Transferring a Last Will and Testament: The Validity of the Will
In general, if the last will and testament was valid in the first state, then it will be valid in the second state. However, it must have followed each one of the guidelines and regulations of the state of the will maker's residence when it was originally created. If this is the case, then most likely, it will be considered valid in the new state of residence.
One example of a formality that must be followed is the number of witnesses. If the original state required two witnesses and two witnesses signed the document, then this formality has been complied with. However, if only one witness signed the document when two were required to sign, then this formality was not fulfilled and the will was never valid in the initial state of residence. Therefore, it will not be considered valid in the second state of residence either.
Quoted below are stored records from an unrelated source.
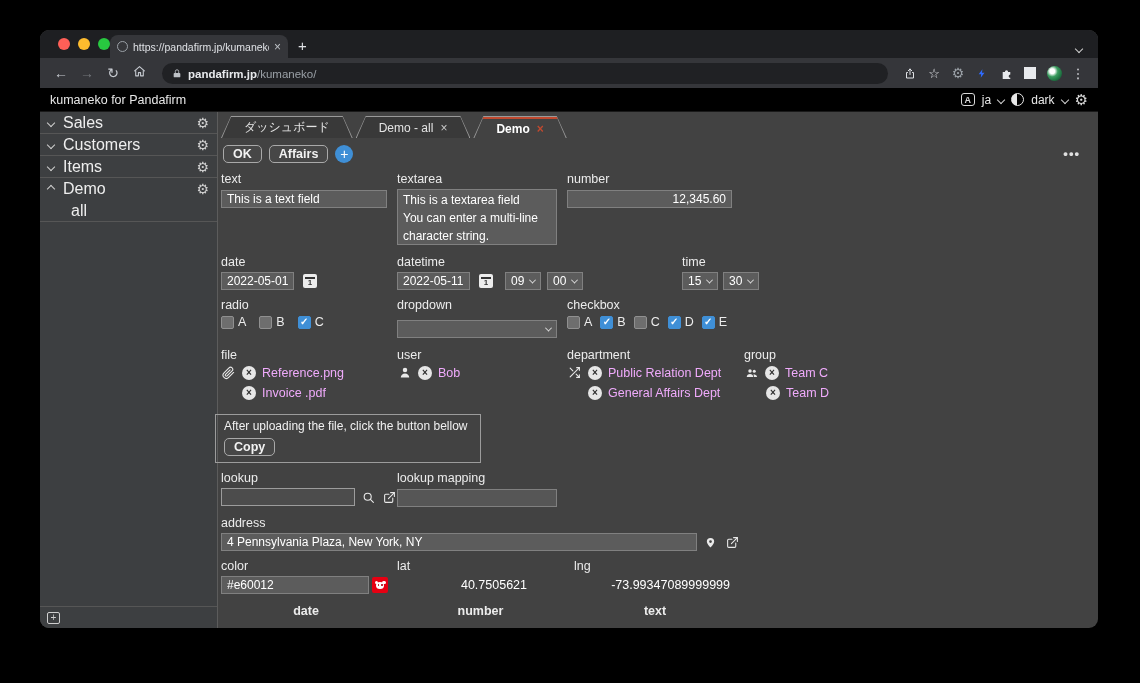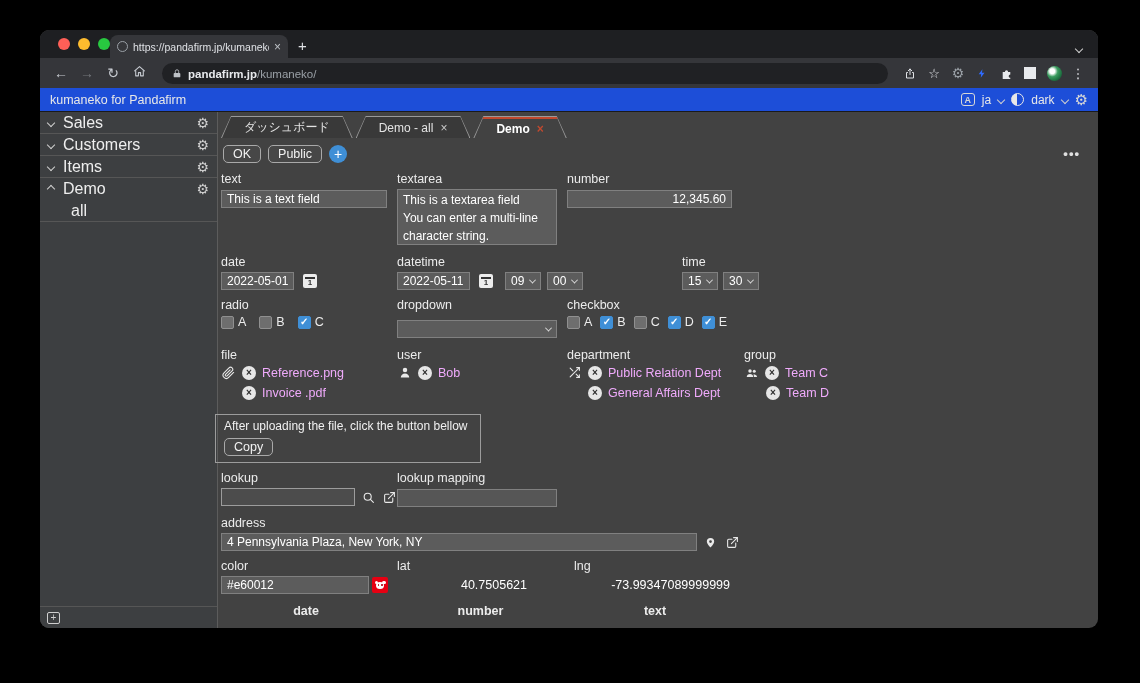--- a/index.html
+++ b/index.html
@@ -30,21 +30,21 @@
   .urlbar { flex:1; height:21px; background:#202124; border-radius:11px; margin:0 8px; display:flex; align-items:center; padding:0 10px; gap:6px; }
   .url-domain { color:#e8eaed; font-size:11.5px; font-weight:bold; }
   .url-path { color:#9aa0a6; font-size:11.5px; }
   .tb-icon { width:20px; height:20px; display:flex; align-items:center; justify-content:center; color:#dfe1e5; font-size:13px; }
   .bolt { color:#2f6bff; font-size:12px; }
   .sq-icon { width:12px; height:12px; border:1.7px solid #e8eaed; background:#e8eaed; }
   .avatar { width:15px; height:15px; border-radius:50%;
     background: radial-gradient(circle at 35% 35%, #fff 18%, #3b9c5f 40%, #1d6e3f 70%, #134d2c 100%); }
 
   
-  .appheader { height:24px; background:#1d4ed8; display:flex; align-items:center; padding:0 10px; flex:0 0 auto; border-bottom:1px solid #1a1a1a; }
+  .appheader { height:24px; background:#000000; display:flex; align-items:center; padding:0 10px; flex:0 0 auto; border-bottom:1px solid #1a1a1a; }
   .app-title { color:#e8e8e8; font-size:12.5px; }
   .ah-right { margin-left:auto; display:flex; align-items:center; gap:7px; }
   .trans-ic { width:14px; height:13px; border:1.4px solid #d7d7d7; border-radius:3px; color:#d7d7d7; font-size:9px; font-weight:bold; display:flex; align-items:center; justify-content:center; }
   .ah-label { color:#e8e8e8; font-size:12px; }
   .contrast { width:13px; height:13px; border-radius:50%; border:1.5px solid #e8e8e8; background:linear-gradient(90deg,#e8e8e8 50%, transparent 50%); }
   .gear { color:#d7d7d7; font-size:15px; line-height:1; }
 
   
   .appbody { flex:1; display:flex; min-height:0; }
   .sidebar { width:178px; background:#3d3f41; border-right:1px solid #5c5c5c; display:flex; flex-direction:column; flex:0 0 auto; }
@@ -62,21 +62,21 @@
   .atabbar { display:flex; align-items:flex-end; height:24px; gap:3px; }
   .atab-wrap { clip-path:polygon(10px 0, calc(100% - 10px) 0, 100% 100%, 0 100%); background:#9a9a9a; padding:1px 1px 0 1px; }
   .atab { clip-path:polygon(9px 0, calc(100% - 9px) 0, 100% 100%, 0 100%); background:#393939; height:21px;
     display:flex; align-items:center; gap:7px; padding:0 22px; font-size:12px; color:#e3e3e3; }
   .atab-wrap.active .atab { background:#424242; border-top:2.5px solid #c0492f; font-weight:bold; color:#fff; }
   .atab-close { font-size:12px; color:#c9c9c9; font-weight:normal; }
   .atab-wrap.active .atab-close { color:#c0492f; font-weight:bold; }
 
   
   .actions { display:flex; align-items:center; gap:7px; margin:7px 0 0 2px; }
-  .btn { background:#474747; border:1px solid #a9a9a9; border-radius:5px; color:#f2f2f2; font-size:12.5px; padding:1px 9px; font-family:inherit; }
+  .btn { background:#474747; border:1px solid #a9a9a9; border-radius:5px; color:#f2f2f2; font-size:12.5px; padding:1px 9px; font-family:inherit;font-weight:bold; }
   .roundbtn { width:18px; height:18px; border-radius:50%; background:#3f8fd6; color:#fff; font-size:14px; display:flex; align-items:center; justify-content:center; line-height:0; border:none; }
   .more { position:absolute; right:18px; top:34px; color:#e0e0e0; font-size:13px; letter-spacing:1px; font-weight:bold; }
 
   
   .form { margin-top:9px; position:relative; width:600px; }
   .frow { display:flex; align-items:flex-start; }
   .col1{width:176px; flex:0 0 auto;} .col2{width:170px; flex:0 0 auto;} .col3{width:177px; flex:0 0 auto;} .col4{flex:0 0 auto;}
   .flabel { color:#ececec; font-size:12.5px; margin-bottom:3px; }
   .inp { background:#5c5c5c; border:1px solid #808080; color:#fff; font-size:12px; height:18px; padding:0 5px; font-family:inherit; }
   .w166{width:166px}.w160{width:160px}.w165{width:165px}.w73{width:73px}.w134{width:134px}.w476{width:476px}.w148{width:148px}
@@ -249,21 +249,21 @@
         <div class="atab-wrap active">
           <div class="atab">
               <span>Demo</span>
             <span class="atab-close">×</span>
             </div>
         </div>
       </div>
 
       <div class="actions">
         <button class="btn">OK</button>
-        <button class="btn">Public</button>
+        <button class="btn">Affairs</button>
         <button class="roundbtn">+</button>
       </div>
       <span class="more">•••</span>
 
       <div class="form">
 
         <div class="frow">
           <div class="col1">
             <div class="flabel">text</div>
             <input class="inp w166" value="This is a text field" style="">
Transferring a Last Will and Testament: Holographic Wills
Only a number of states accept holographic wills as legal and valid. Therefore, if the first state of residence accepts a holographic will as legal and valid and the second state of residence does not legally recognize such a document, then the last will and testament will not transfer and a new one will have to be created.
A holographic will is one that has been handwritten in its entirety as well as signed by the will maker also known as the testator. The holographic will must be dated, but quite often it has not been witnessed nor will it contain the signatures of any witnesses. Additionally, a document of this type does not need to be notarized. If the document is not entirely handwritten or if it is illegible, then the document will not be deemed valid.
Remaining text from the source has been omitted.